- Opening Delimiter -

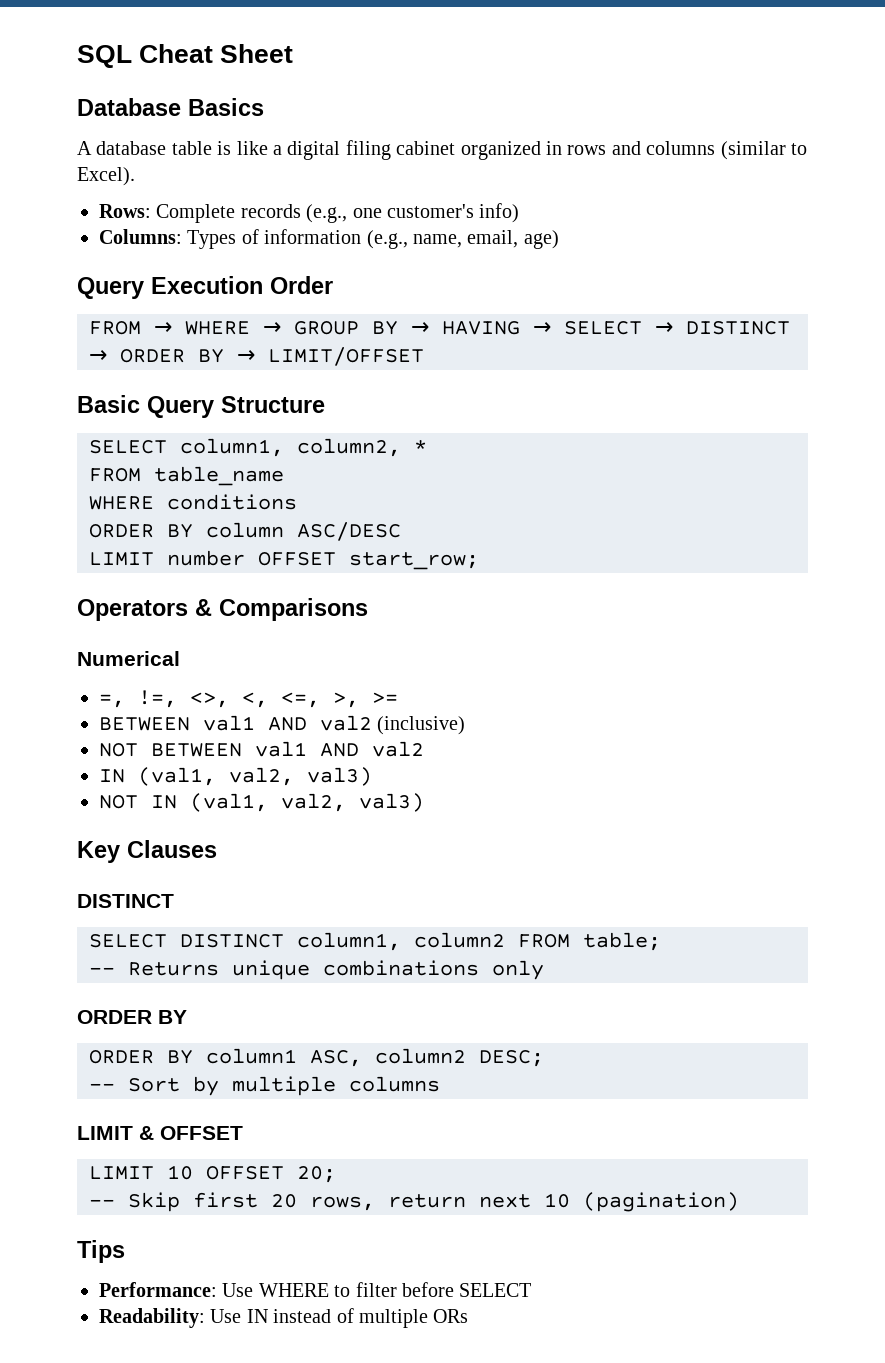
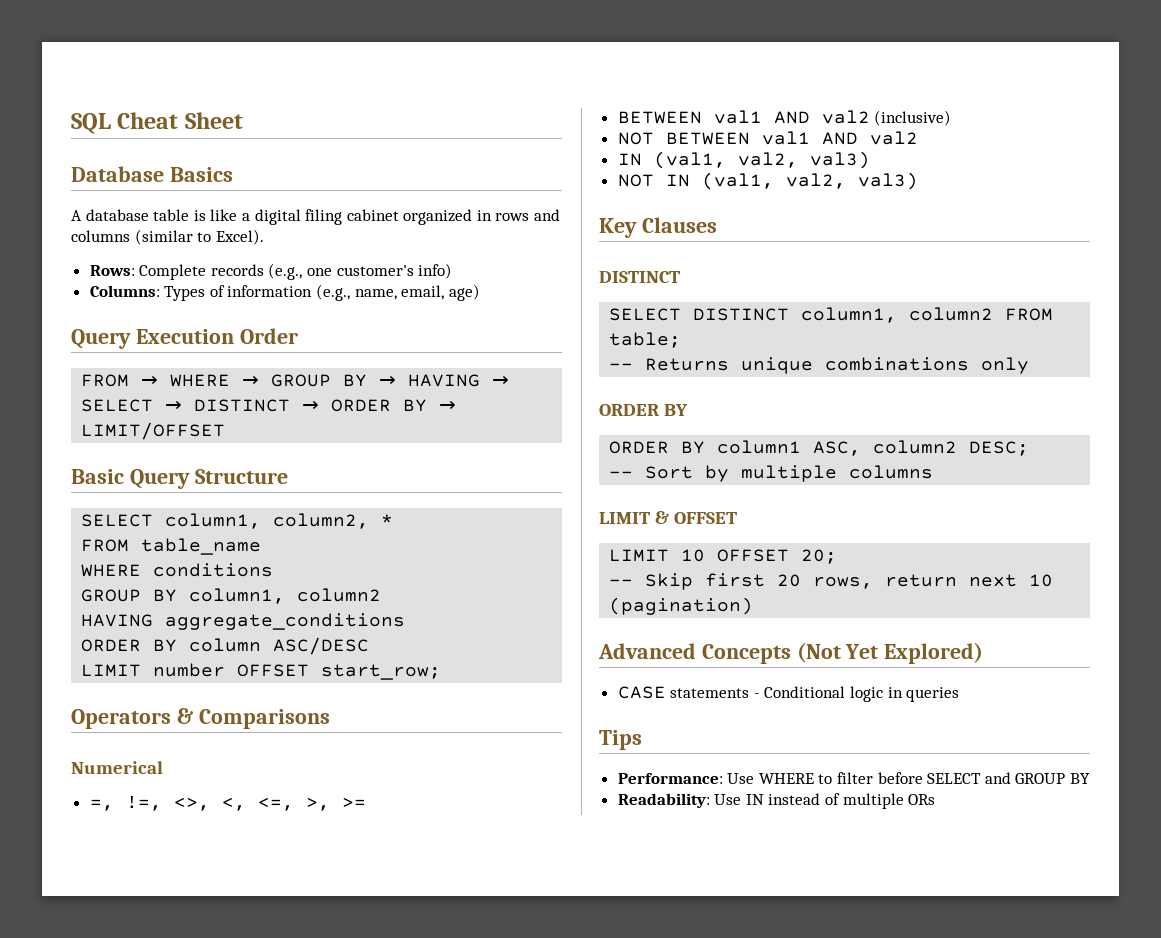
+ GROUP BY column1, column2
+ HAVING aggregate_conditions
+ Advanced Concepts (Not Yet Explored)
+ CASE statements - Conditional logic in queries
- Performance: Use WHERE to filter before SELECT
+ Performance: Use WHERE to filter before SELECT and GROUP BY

- Closing Delimiter -

**Task**
Would you please filter the lines above and copy every one that includes "before"?

**Solution to this problem**
- Performance: Use WHERE to filter before SELECT
+ Performance: Use WHERE to filter before SELECT and GROUP BY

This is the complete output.